TASK PROMPT:
Each line containing the string "height" should be copied out of the entries.

[User interface change data]
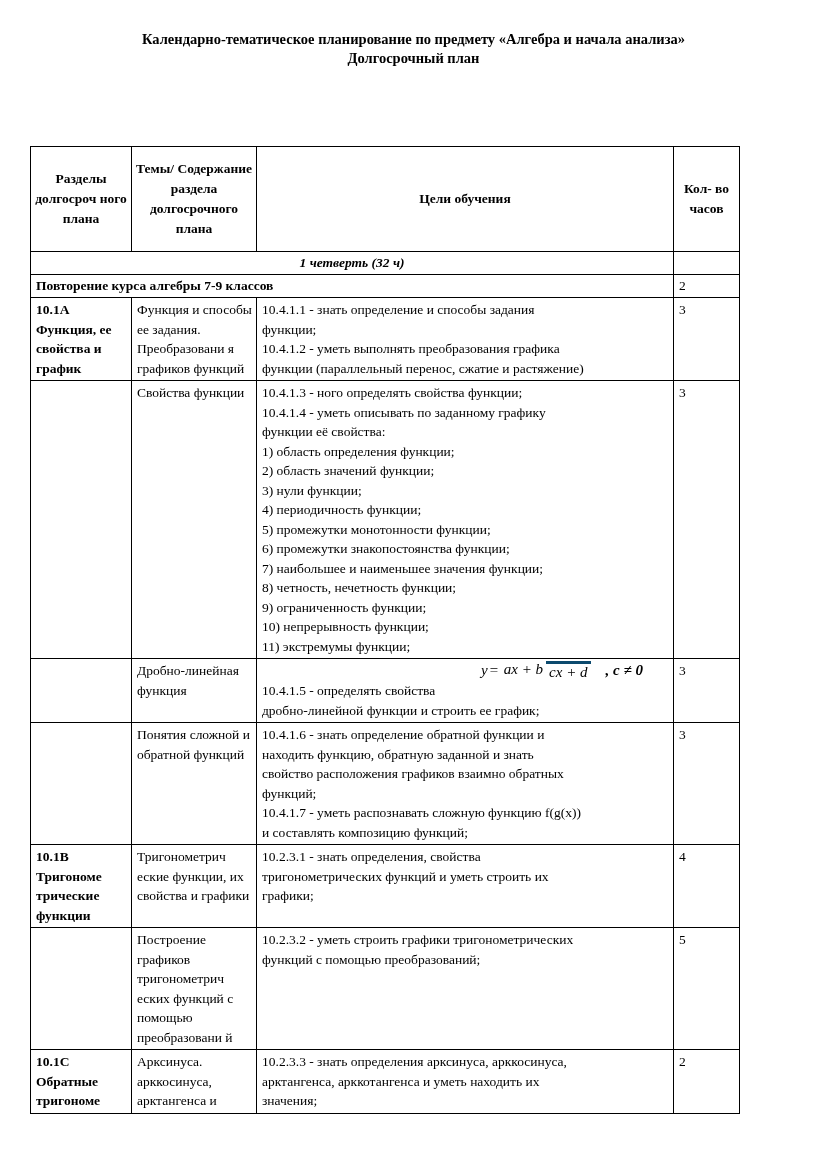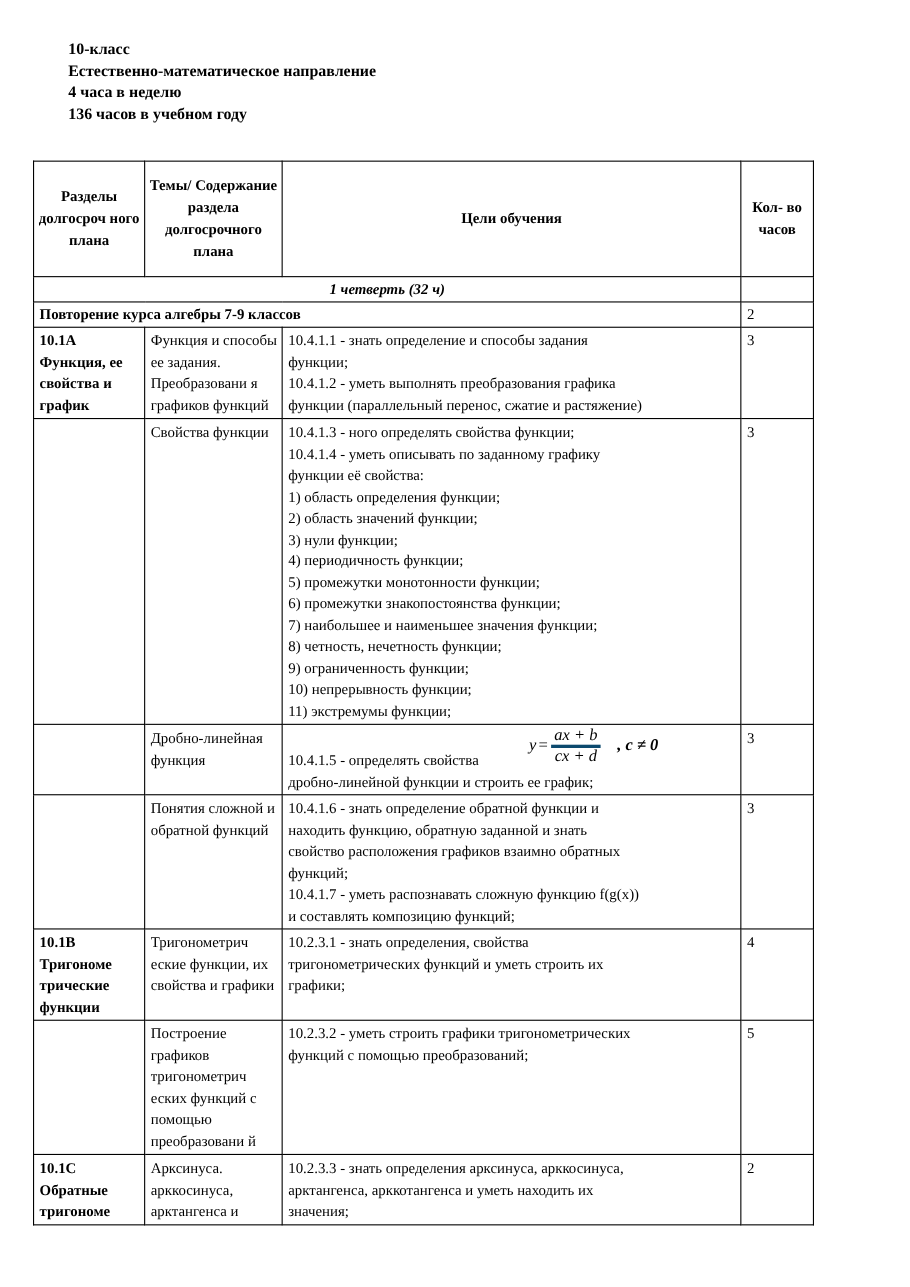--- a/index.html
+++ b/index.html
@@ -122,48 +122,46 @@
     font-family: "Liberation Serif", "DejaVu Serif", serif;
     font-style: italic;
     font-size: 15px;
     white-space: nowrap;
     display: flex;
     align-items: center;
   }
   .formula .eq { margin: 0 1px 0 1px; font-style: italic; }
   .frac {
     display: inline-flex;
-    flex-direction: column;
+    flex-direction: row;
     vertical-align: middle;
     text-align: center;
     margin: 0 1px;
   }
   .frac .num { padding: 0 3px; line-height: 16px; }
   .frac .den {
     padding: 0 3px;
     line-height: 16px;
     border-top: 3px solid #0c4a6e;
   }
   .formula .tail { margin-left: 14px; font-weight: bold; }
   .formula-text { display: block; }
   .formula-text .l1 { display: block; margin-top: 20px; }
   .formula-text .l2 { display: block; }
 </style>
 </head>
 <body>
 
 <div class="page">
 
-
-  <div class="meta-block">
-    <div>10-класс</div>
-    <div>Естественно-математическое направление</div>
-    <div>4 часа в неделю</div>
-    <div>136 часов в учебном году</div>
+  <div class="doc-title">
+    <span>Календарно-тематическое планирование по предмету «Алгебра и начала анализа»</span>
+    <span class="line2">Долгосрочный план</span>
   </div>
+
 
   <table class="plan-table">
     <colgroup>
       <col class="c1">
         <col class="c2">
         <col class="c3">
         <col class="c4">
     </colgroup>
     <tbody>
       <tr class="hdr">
==
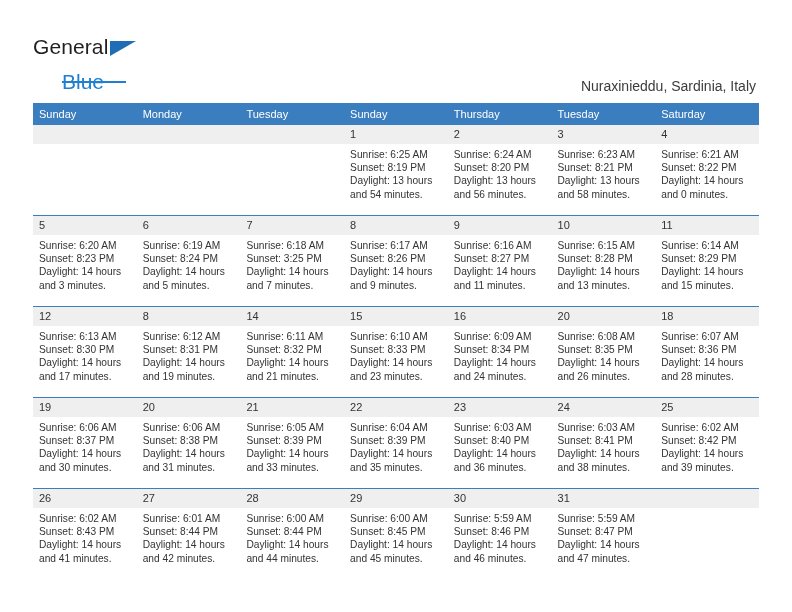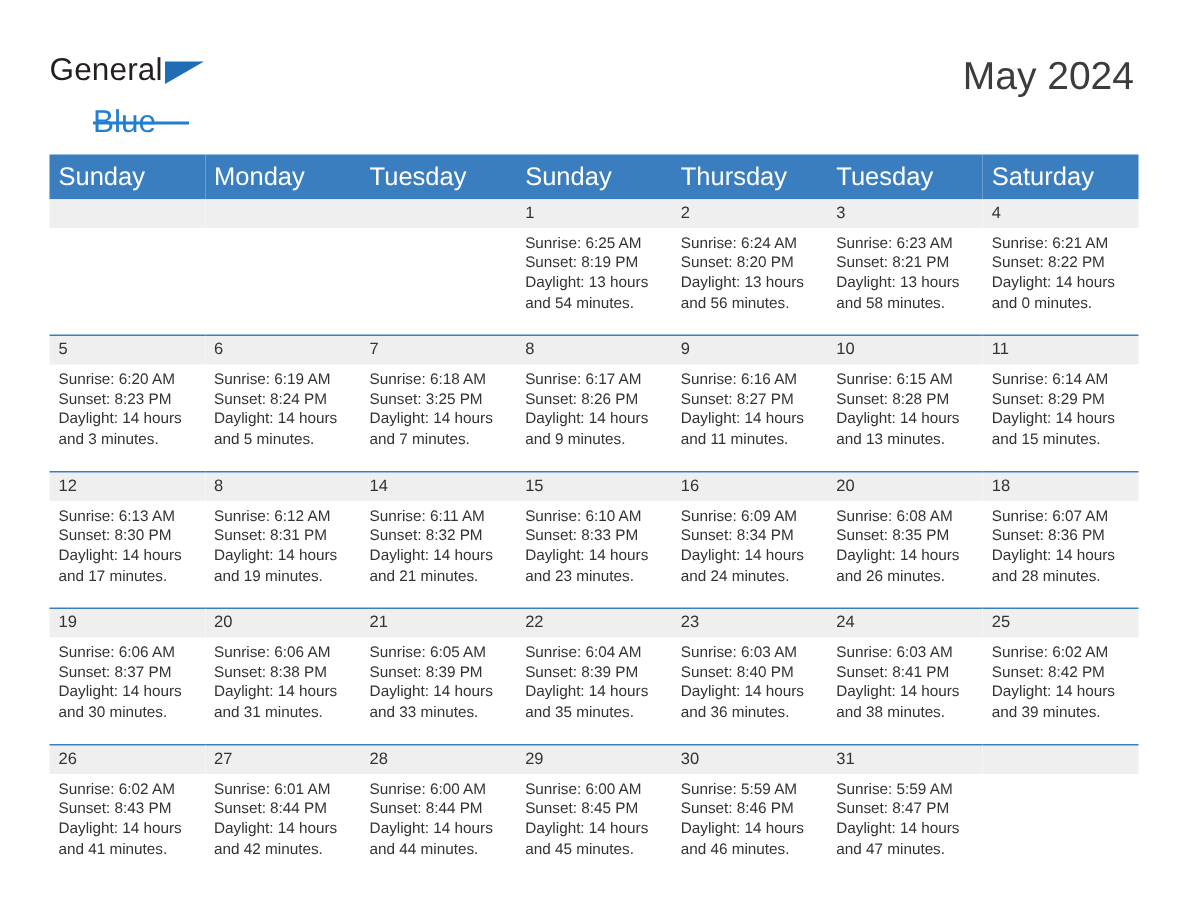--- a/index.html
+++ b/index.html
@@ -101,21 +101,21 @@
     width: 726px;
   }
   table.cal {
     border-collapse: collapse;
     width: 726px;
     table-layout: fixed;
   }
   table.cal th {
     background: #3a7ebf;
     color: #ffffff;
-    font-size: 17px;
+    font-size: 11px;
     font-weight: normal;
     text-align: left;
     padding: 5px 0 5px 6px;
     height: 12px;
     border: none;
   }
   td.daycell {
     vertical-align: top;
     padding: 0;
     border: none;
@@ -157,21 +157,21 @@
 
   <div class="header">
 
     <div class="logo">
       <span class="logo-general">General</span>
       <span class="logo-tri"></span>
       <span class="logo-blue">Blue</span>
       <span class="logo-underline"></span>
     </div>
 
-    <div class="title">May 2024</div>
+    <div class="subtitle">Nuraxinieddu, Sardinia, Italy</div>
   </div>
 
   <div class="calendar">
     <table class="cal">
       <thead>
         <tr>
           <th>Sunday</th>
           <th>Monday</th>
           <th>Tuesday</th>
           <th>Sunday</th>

RESPONSE BELOW:
   .frac .num { padding: 0 3px; line-height: 16px; }
     line-height: 16px;
     height: 12px;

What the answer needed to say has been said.